Was being a suicide bomber or a courier of explosives (which also exposes one to the risk of certain death at the smallest mistake), the only way out for Yasmeena? Could she not have surrendered, spent some time in jail, and returned to lead a “normal” life in her village?

I recalled Firdausa, a girl from the south Kashmir town of Shopian, who loved and secretly married a Pakistani militant. They tried leaving for Pakistan after securing fake Indian passports but were arrested by the police in January 2006 after the news of their marriage spread. Firdausa was released after a month and returned to live with her parents in Shopian town, around 50km south of Srinagar. Most people I met in Shopian advised me against meeting her. “Militants still visit her place and you never know when the army raids,” said Rashid, an elderly teacher. He was uncomfortable with a Kashmiri girl marrying a Pakistani militant who might have chosen to call Kashmir his war but was not accepted as part of Kashmiri society.

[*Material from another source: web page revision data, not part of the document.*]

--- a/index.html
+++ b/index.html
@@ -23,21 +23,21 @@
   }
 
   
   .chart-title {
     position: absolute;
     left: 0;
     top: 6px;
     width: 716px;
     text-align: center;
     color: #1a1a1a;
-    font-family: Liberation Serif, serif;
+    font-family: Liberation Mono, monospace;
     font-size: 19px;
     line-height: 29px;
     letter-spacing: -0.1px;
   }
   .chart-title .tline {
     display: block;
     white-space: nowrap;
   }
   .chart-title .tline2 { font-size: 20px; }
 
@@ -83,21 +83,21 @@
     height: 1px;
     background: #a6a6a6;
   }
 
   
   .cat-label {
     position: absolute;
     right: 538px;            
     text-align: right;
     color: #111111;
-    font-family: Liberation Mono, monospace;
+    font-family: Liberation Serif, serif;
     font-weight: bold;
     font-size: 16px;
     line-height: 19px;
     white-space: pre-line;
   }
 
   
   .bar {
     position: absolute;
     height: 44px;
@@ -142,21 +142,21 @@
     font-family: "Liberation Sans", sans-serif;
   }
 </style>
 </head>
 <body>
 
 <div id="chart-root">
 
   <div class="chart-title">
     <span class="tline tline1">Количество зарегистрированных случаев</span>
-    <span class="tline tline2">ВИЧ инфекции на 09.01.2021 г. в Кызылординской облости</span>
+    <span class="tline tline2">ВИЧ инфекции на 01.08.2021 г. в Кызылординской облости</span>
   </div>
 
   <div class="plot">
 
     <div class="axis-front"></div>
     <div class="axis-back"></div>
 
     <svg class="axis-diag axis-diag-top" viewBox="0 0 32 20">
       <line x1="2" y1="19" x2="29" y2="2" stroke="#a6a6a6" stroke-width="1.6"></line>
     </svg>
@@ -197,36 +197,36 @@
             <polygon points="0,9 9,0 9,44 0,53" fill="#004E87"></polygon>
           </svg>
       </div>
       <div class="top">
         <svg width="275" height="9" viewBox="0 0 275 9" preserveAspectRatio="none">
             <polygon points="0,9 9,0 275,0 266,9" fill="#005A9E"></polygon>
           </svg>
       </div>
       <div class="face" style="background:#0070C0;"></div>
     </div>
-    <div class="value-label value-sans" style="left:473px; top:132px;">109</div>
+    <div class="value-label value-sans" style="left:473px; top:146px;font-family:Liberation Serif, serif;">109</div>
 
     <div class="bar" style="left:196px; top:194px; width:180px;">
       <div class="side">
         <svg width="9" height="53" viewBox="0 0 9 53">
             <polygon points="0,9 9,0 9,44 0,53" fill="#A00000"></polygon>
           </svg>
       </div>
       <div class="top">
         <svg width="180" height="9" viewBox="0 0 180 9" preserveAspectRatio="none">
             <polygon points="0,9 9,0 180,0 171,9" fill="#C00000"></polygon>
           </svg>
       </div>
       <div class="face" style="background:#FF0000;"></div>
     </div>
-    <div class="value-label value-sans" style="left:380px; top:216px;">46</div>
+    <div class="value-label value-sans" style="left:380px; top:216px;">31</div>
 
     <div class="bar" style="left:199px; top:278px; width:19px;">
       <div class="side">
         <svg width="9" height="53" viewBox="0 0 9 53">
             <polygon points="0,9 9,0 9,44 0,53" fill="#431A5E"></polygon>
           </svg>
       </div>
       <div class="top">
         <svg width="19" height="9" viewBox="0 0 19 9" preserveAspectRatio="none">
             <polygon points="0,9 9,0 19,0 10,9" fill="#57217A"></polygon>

The younger men I met were harsher. “If a Pakistani militant dies in a battle with Indian troops, we would give him a Muslim burial, but he is not one of us. Firdausa has come back to live with her parents, but our town sees her as a wayward woman, a prostitute. No man here will be ready to marry her,” said Manzoor Ahmad, a young student. Firdausa’s town, Shopian, and Yasmeena’s village, Samboora, are an hour apart and alike in all respects. It seemed unlikely that Yasmeena would have been able to return to a normal life.

I revisited Yasmeena’s family to inquire whether she had talked about being a militant. This time I met her mother Mughli and Yasmeena’s eldest sister, who is married and lives in a distant village. “She never visited me at my in-laws’ place as we live near an army camp,” the sister said. I was struck when she told me her husband was a soldier in the Indian army, which is rare among Kashmiris. It seemed all the stranger considering two family members, father and daughter, were militants. “Her husband joined the army because that was the only job available, and we got them married because he is my brother’s son,” Mughli explained.

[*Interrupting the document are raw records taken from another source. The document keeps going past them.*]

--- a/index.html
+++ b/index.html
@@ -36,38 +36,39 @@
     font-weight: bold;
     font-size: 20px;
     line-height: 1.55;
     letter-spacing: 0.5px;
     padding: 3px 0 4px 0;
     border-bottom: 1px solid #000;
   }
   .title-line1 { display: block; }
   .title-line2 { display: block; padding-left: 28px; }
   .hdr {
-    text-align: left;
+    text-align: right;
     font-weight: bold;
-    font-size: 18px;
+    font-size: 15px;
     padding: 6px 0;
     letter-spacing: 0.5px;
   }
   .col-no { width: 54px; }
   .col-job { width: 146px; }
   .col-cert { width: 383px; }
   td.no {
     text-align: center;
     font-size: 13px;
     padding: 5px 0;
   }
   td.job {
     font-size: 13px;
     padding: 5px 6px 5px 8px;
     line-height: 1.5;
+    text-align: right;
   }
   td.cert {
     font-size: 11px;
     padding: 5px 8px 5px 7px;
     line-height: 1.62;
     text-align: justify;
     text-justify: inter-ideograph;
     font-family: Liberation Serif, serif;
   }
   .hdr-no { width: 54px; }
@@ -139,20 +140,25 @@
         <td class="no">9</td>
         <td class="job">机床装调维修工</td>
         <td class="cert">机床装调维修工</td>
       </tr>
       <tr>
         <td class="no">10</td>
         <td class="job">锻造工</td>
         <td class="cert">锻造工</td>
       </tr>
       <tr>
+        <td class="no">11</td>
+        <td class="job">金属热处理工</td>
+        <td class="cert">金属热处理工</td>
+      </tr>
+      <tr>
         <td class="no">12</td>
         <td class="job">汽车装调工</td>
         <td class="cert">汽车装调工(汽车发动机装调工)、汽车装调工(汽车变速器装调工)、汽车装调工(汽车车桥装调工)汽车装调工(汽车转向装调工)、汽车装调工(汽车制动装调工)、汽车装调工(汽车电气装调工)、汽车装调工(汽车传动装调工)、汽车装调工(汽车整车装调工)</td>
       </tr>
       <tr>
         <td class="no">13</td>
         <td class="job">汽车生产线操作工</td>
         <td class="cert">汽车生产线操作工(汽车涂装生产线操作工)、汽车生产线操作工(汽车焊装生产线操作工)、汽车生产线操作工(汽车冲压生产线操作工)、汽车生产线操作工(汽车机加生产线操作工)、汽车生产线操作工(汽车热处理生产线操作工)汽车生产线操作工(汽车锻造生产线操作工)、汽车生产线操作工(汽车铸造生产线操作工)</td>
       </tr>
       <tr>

Yasmeena’s grave. Photo by Javeed Shah

I asked her whether Yasmeena talked about martyrdom after the troops raided their house, when her father was in prison or when he was forced to work for counter-insurgents. “No! Never! She did the household chores and worked in the fields. She loved eating, attended all marriages we were invited to, and sang marriage songs. She never spoke about wanting to fight or being a martyr.” Mughli held my arm and broke down. “I will tell you why she died like that,” she said, pausing between sobs. “A martyr’s death was the only honourable option for my daughter. Thousands came here to congratulate me on her martyrdom.” Then she fell silent and sobbed.

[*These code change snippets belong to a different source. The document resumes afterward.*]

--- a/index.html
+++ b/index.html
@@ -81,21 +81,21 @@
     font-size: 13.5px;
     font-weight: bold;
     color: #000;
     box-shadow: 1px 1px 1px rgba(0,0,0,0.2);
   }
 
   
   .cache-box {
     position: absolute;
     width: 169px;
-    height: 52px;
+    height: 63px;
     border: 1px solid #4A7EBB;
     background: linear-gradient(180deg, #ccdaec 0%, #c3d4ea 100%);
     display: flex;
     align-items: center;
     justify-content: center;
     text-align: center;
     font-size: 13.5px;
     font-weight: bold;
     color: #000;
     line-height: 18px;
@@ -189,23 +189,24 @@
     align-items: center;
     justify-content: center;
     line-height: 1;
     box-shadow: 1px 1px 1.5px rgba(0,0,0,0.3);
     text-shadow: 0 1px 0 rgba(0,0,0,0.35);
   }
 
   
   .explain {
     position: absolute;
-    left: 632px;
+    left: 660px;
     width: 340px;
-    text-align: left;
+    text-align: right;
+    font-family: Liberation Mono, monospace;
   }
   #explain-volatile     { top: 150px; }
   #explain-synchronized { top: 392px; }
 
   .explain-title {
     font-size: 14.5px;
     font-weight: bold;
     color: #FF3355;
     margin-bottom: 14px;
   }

I walked to the local graveyard on the main road, where around 20 people killed in the conflict were buried. The marble tombstones had names of the dead, dates of their deaths, and verses expressing longing for independence from India calligraphed in different styles. In a corner I found Yasmeena’s grave; someone had showered rose petals around it. I was struck by the verse on her tombstone:

This generous soil sheltered me

After the suspicions of a heartless world

The lament against the censure of a conservative rural society spoke of the despair of a young woman whose tragic family history and reckless heart had pushed her into dangerous militant terrain, and further. Standing beside her grave I watched a torrent of young girls rush out of the school adjacent to the graveyard and head home along the dusty road. Seven years back Yasmeena had been one of them.